*Problem description:* Where a line in the records below includes "discount", pull that line out.

*Before-and-after change records:*
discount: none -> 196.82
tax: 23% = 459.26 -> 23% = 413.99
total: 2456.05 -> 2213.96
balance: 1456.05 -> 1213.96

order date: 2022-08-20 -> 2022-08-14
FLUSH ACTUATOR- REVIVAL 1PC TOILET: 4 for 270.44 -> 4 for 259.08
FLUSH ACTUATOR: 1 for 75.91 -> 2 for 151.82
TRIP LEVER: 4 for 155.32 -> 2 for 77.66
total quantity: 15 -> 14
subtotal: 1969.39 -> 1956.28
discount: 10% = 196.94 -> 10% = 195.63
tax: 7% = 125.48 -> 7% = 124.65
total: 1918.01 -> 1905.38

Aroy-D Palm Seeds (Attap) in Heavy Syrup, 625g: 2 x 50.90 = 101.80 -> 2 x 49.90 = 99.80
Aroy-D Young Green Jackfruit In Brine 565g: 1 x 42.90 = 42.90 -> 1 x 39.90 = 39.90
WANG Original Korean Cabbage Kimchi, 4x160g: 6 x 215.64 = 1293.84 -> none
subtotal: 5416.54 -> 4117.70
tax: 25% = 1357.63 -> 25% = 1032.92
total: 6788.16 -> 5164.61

--

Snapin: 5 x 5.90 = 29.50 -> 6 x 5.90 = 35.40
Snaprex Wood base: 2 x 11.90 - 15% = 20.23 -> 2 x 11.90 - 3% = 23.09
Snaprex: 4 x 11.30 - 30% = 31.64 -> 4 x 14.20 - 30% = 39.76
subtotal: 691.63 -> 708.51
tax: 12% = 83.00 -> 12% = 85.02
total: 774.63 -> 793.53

...

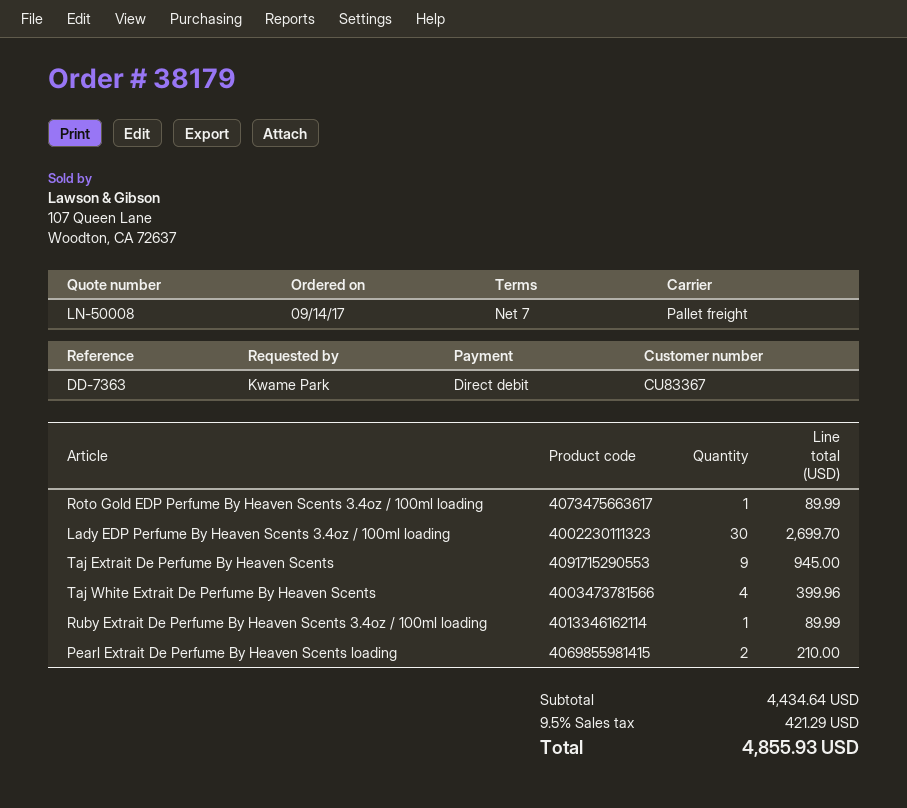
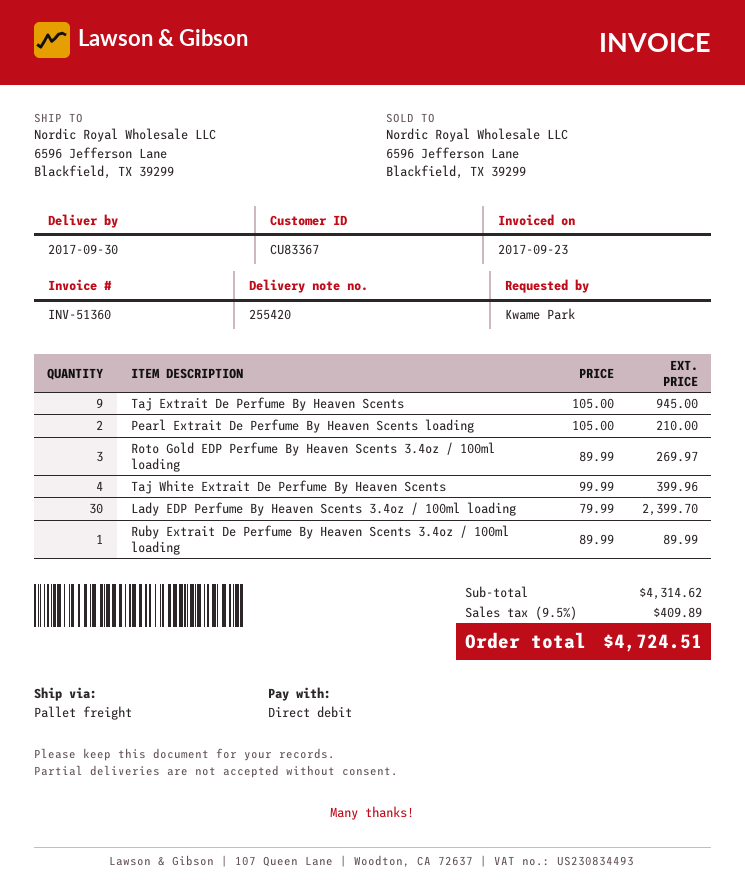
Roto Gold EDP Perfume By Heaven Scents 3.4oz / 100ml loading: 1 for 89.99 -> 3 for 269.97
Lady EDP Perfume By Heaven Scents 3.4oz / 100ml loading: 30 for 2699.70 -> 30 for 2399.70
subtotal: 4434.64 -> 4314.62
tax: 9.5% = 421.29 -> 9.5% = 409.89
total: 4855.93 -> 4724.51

*Task result:*
discount: none -> 196.82
discount: 10% = 196.94 -> 10% = 195.63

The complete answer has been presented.